Friday, January 27, 2017

Albania:Day 2. Mission Without Borders in Durres



Thursday morning I was picked up at the hotel by Monika and another Mission Without Borders staff member and driven to the port city of Durres.  Having seen the work of Mission Without Borders in Moldova in 2010 (when visiting Chisinau), I was eager to learn more about their work in Albania.  I was driven to the Mission Without Borders office and greeted by the family coordinators.

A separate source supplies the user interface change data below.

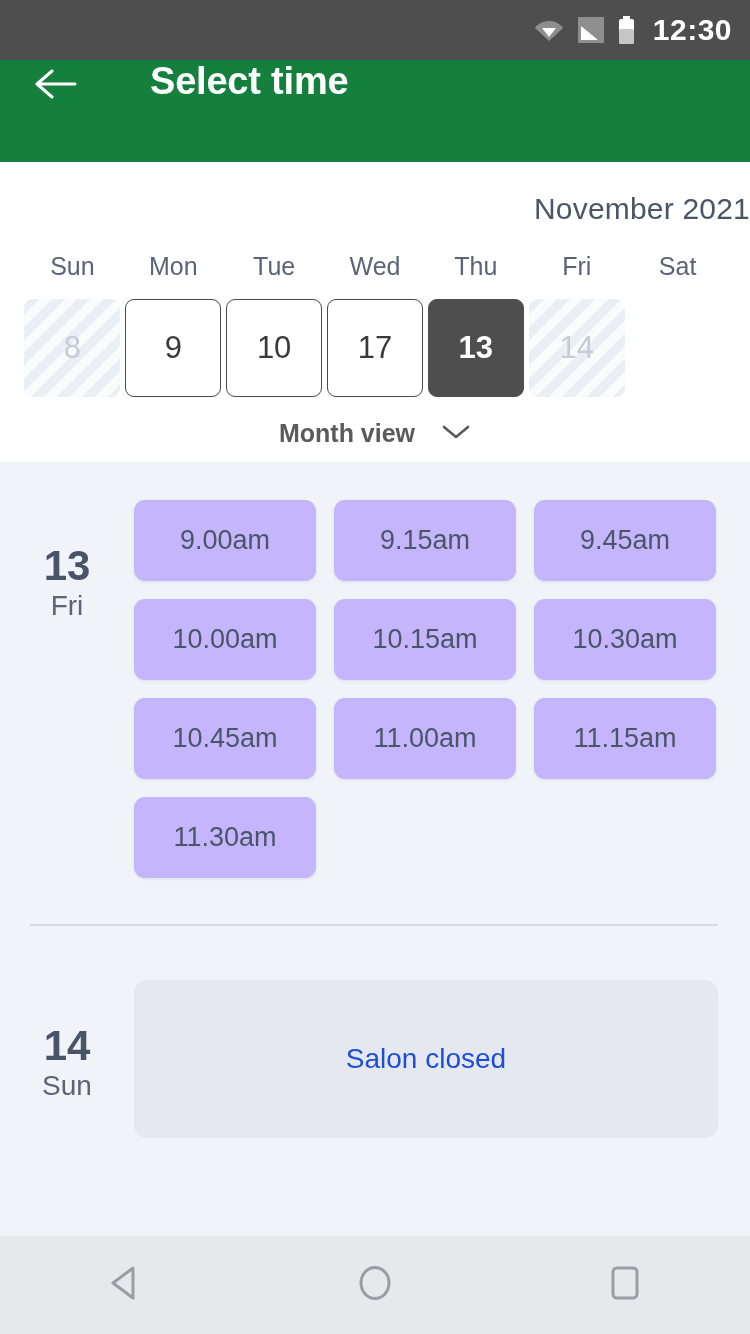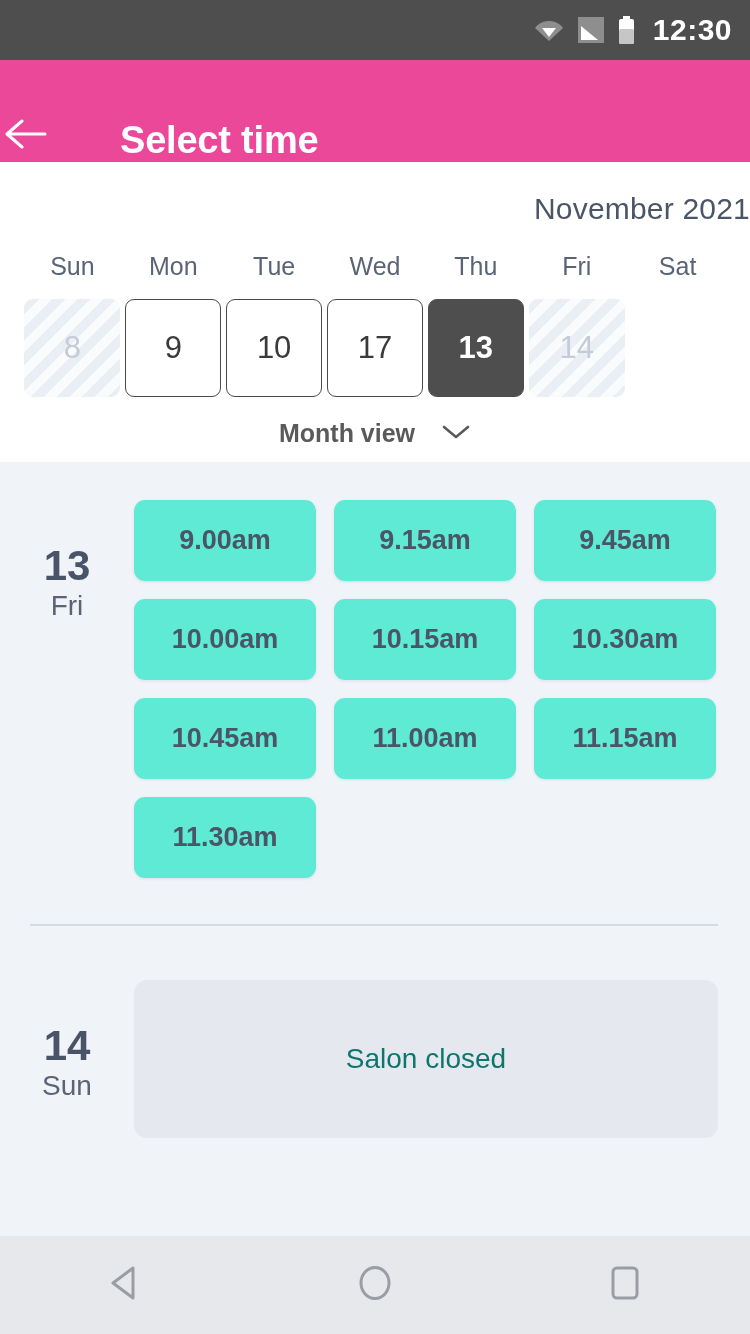--- a/index.html
+++ b/index.html
@@ -38,24 +38,25 @@
     font-size: 30px;
     font-weight: bold;
     letter-spacing: 0.5px;
     line-height: 1;
     margin-left: 4px;
   }
 
   
   .appbar {
     height: 102px;
-    background: #ec4899;
-    display: flex;
-    align-items: flex-end;
-    flex: 0 0 auto;
+    background: #15803d;
+    display: flex;
+    align-items: flex-start;
+    flex: 0 0 auto;
+    padding-left: 30px;
   }
   .back-btn {
     width: 52px; height: 52px;
     display: flex; align-items: center; justify-content: center;
     cursor: pointer;
     flex: 0 0 auto;
   }
   .appbar-title {
     color: #ffffff;
     font-size: 38px;
@@ -178,30 +179,29 @@
 
   .slot-grid {
     flex: 1 1 auto;
     display: grid;
     grid-template-columns: repeat(3, 182px);
     gap: 18px;
     padding-right: 32px;
   }
   .slot {
     height: 81px;
-    background: #5eead4;
+    background: #c4b5fd;
     border-radius: 11px;
     display: flex;
     align-items: center;
     justify-content: center;
     font-size: 27px;
     color: #4a5568;
     box-shadow: 0 1px 3px rgba(90,105,130,0.13);
     cursor: pointer;
-    font-weight: bold;
   }
 
   .divider {
     height: 2px;
     background: #d6dbe3;
     margin: 46px 32px 0 30px;
   }
 
   .closed-group {
     display: flex;
@@ -210,21 +210,21 @@
   .closed-card {
     flex: 1 1 auto;
     margin-right: 32px;
     height: 158px;
     background: #e5e9ef;
     border-radius: 13px;
     display: flex;
     align-items: center;
     justify-content: center;
     font-size: 28px;
-    color: #0f766e;
+    color: #1d4ed8;
   }
 
   
   .navbar {
     height: 98px;
     background: #e6e8ec;
     display: flex;
     align-items: center;
     justify-content: space-around;
     flex: 0 0 auto;

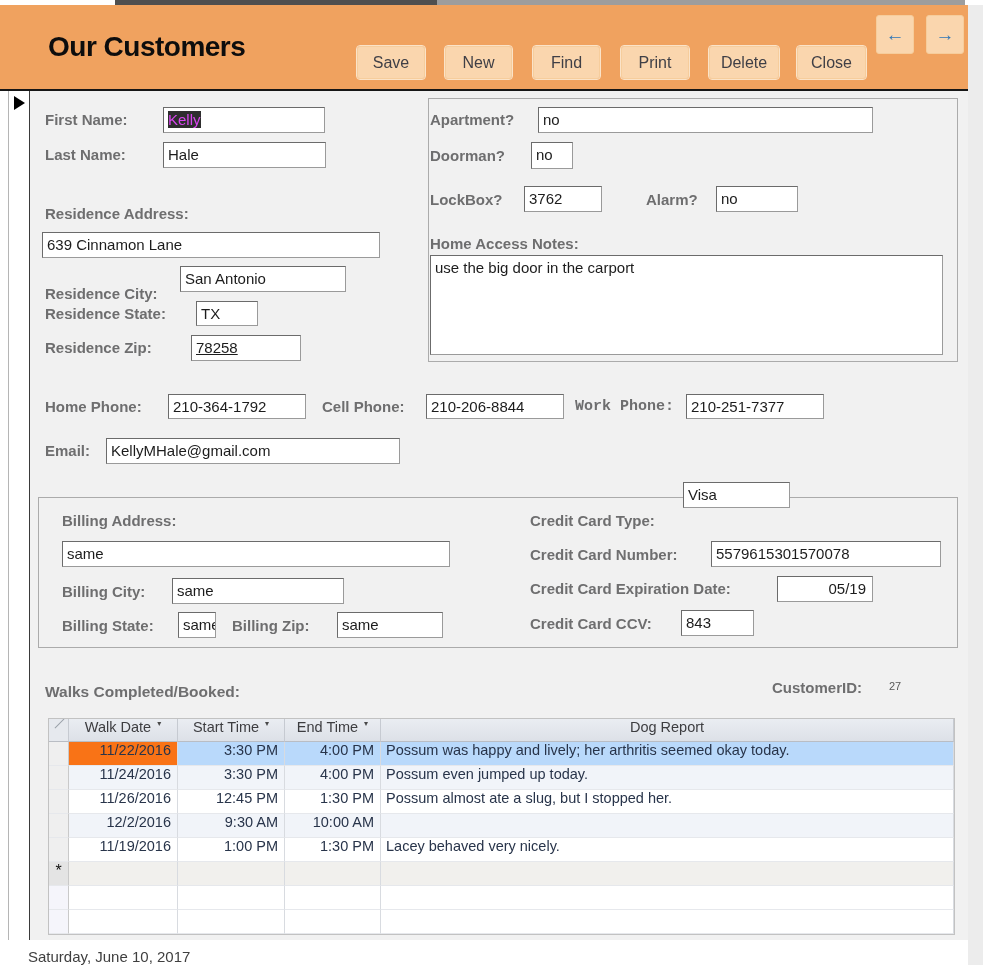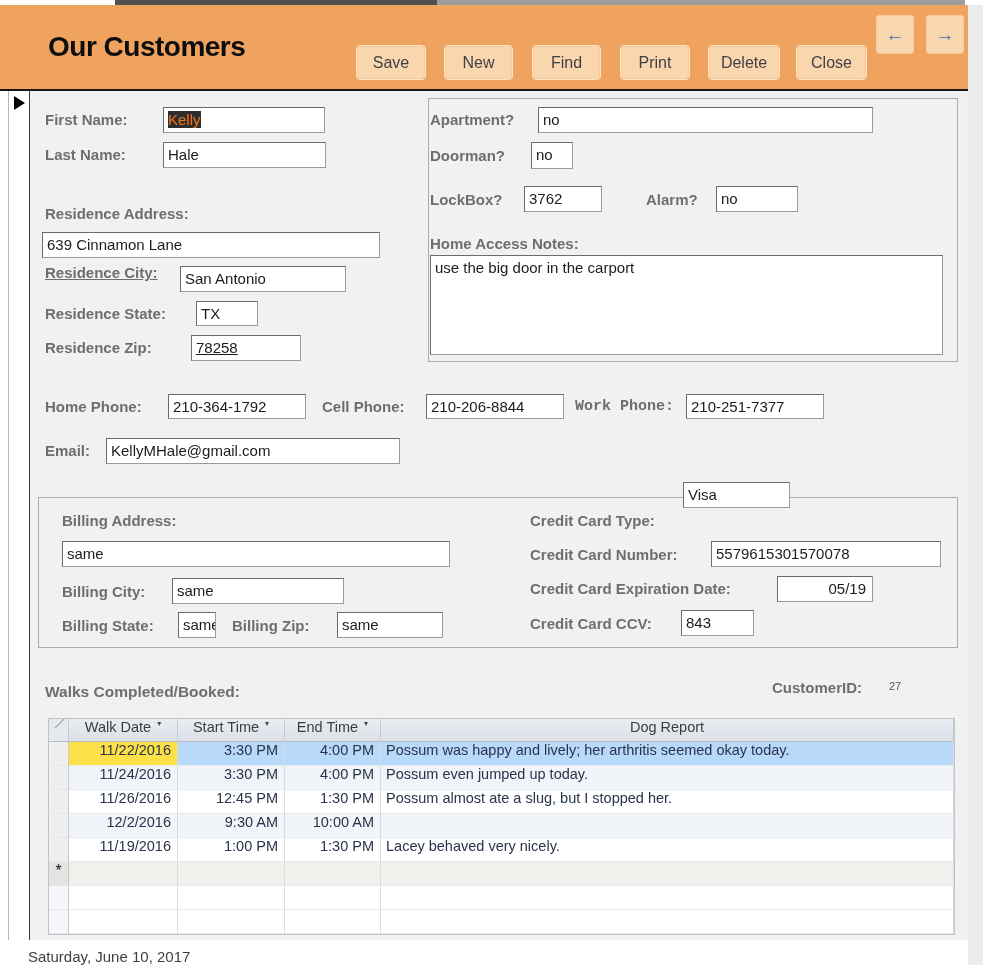--- a/index.html
+++ b/index.html
@@ -21,21 +21,21 @@
   
   .selector-strip { position:absolute; left:8px; top:91px; width:21px; height:874px; background:#fff; border-left:1px solid #b5b5b5; }
   .rec-triangle { position:absolute; left:14px; top:96px; width:0; height:0; border-top:7px solid transparent; border-bottom:7px solid transparent; border-left:11px solid #000; }
   .form-area { position:absolute; left:29px; top:91px; width:939px; height:849px; background:#F1F1F1; border-left:1px solid #3a3a3a; }
   .footer-area { position:absolute; left:8px; top:940px; width:960px; height:25px; background:#fff; }
   .footer-date { position:absolute; left:28px; top:948px; font-size:15px; color:#3f3f3f; }
 
   .lbl { position:absolute; font-size:15px; font-weight:700; color:#6E6E6F; white-space:nowrap; }
   .field { position:absolute; background:#fff; border:1px solid #9a9a9a; border-top-color:#6b6b6b; border-left-color:#6b6b6b; font-size:15px; color:#1c1c1c; padding:3px 0 0 4px; white-space:nowrap; overflow:hidden; }
   .field.ta { white-space:normal; }
-  .sel-text { background:#2e2e2e; color:#f97316; }
+  .sel-text { background:#2e2e2e; color:#d946ef; }
   .groupbox { position:absolute; border:1px solid #ABABAB; background:transparent; }
   .right-align { text-align:right; padding-right:6px; }
 
   
   .datasheet { position:absolute; left:48px; top:718px; width:907px; border:1px solid #C2C2C2; background:#fff; font-size:14.5px; color:#28344a; }
   .ds-row { display:flex; height:24px; }
   .ds-head { height:23px; background:linear-gradient(#EAEDF2,#DCE0E7); color:#3d3d40; }
   .ds-cell { border-right:1px solid #D8DBE0; border-bottom:1px solid #E6E8EC; display:flex; align-items:flex-start; overflow:hidden; white-space:nowrap; }
   .ds-head .ds-cell { border-right:1px solid #C6CAD1; border-bottom:1px solid #B9BDC4; justify-content:center; }
   .c-sel { width:20px; background:#EFEFEF; border-right:1px solid #C9C9C9; justify-content:center; }
@@ -43,21 +43,21 @@
   .c-date { width:109px; justify-content:flex-end; padding-right:6px; }
   .c-start{ width:107px; justify-content:flex-end; padding-right:6px; }
   .c-end  { width:96px;  justify-content:flex-end; padding-right:6px; }
   .c-report { flex:1; justify-content:flex-start; padding-left:5px; }
   .ds-head .c-date,.ds-head .c-start,.ds-head .c-end { justify-content:center; padding-right:0; }
   .ds-head .c-report { justify-content:center; padding-left:0; }
   .sort-arrow { font-size:8px; color:#4a4a4a; margin-left:6px; }
   .corner-diag { width:10px; height:10px; position:relative; }
   .corner-diag::after { content:""; position:absolute; left:-1px; top:4px; width:13px; height:1px; background:#9aa0a8; transform:rotate(-45deg); }
   .row-sel .c-start, .row-sel .c-end, .row-sel .c-report { background:#B9D9FB; }
-  .row-sel .c-date { background:#fde047; }
+  .row-sel .c-date { background:#f97316; }
   .row-alt .c-date,.row-alt .c-start,.row-alt .c-end,.row-alt .c-report { background:#F1F4F9; }
   .row-new .c-date,.row-new .c-start,.row-new .c-end,.row-new .c-report { background:#F1F0ED; }
   .row-new .c-sel { background:#E4E4E4; font-size:16px; color:#111; }
   .row-empty .c-sel { background:#F5F5FB; }
   .custid-val { position:absolute; font-size:11px; color:#595959; }
 </style>
 </head>
 <body>
 
 <div class="screen">
@@ -90,21 +90,21 @@
   <div class="groupbox" style="left:428px;top:98px;width:530px;height:264px;"></div>
   <div class="groupbox" style="left:38px;top:497px;width:920px;height:151px;"></div>
 
   <div class="lbl" style="left:45px;top:111px;">First Name:</div>
   <div class="field" style="left:163px;top:107px;width:162px;height:26px;"><span class="sel-text">Kelly</span></div>
   <div class="lbl" style="left:45px;top:146px;">Last Name:</div>
   <div class="field" style="left:163px;top:142px;width:163px;height:26px;">Hale</div>
 
   <div class="lbl" style="left:45px;top:205px;">Residence Address:</div>
   <div class="field" style="left:42px;top:232px;width:338px;height:26px;">639 Cinnamon Lane</div>
-  <div class="lbl" style="left:45px;top:264px;text-decoration:underline;">Residence City:</div>
+  <div class="lbl" style="left:45px;top:285px;">Residence City:</div>
   <div class="field" style="left:180px;top:266px;width:166px;height:26px;">San Antonio</div>
   <div class="lbl" style="left:45px;top:305px;">Residence State:</div>
   <div class="field" style="left:196px;top:301px;width:62px;height:25px;">TX</div>
   <div class="lbl" style="left:45px;top:339px;">Residence Zip:</div>
   <div class="field" style="left:191px;top:335px;width:110px;height:26px;text-decoration:underline;">78258</div>
 
   <div class="lbl" style="left:430px;top:111px;">Apartment?</div>
   <div class="field" style="left:538px;top:107px;width:335px;height:26px;">no</div>
   <div class="lbl" style="left:430px;top:147px;">Doorman?</div>
   <div class="field" style="left:531px;top:142px;width:42px;height:27px;">no</div>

My first activity of the day was a computer presentation of facts and figures.  Mission Without Borders works in 19 communities in Albania- most of these are in the Durres area.



As of January, there are 334 families enrolled in the Family sponsorship program.  That's 1640 men, women, and children who are being helped on the path to self sufficiency!  On the first day, we went to meet with a newly enrolled family.  They lived in a two room apartment.  When we pulled up, there was a child collecting snow into a bucket outside.  I thought he was building a snowman (lots of people were as it rarely snows there).  When I asked, I discovered that he was collecting snow for drinking water.  This block had no running water.  Or electricity.  We were warmly greeted into a very cold apartment.  The D family live there with their 2 young children.  The older boy had been in the hospital for a month for breathing problems.  The youngest girl was 3 years old today.  Everything in the apartment had been furnished by Mission Without Borders.  A cabinet and two couches and a small gas heater.  It looked like a propane tank with a reflector on top that, while very hot, seemed to generate little heat.  I saw a similar device in the other homes that lacked electricity.  Food for the day was cooked beans.  She had 1/2 a pot sitting out and showed how she cooked on a gas burner attached to a tank (something similar to the picture on the right).  Even the coordinator mentioned later that that contraption was "dangerous".  But you do what you have to with two children to feed.

The second room of the apartment had a larger couch the Mission had provided for the children to sleep on.  When we left the coordinators decided to get a birthday cake for the young girl.  It was probably the first birthday cake she ever had.  So off to the bakery and they returned to sing Happy Birthday and show love to this family.  It was a wonderful way to demonstrate the extravagant love of God.  It was so hard seeing their grinding poverty (the father worked part time) but I am comforted in the fact that God's people are working with this family now to help them with their daily needs, share Christ with them, and walk with them toward self sufficiency.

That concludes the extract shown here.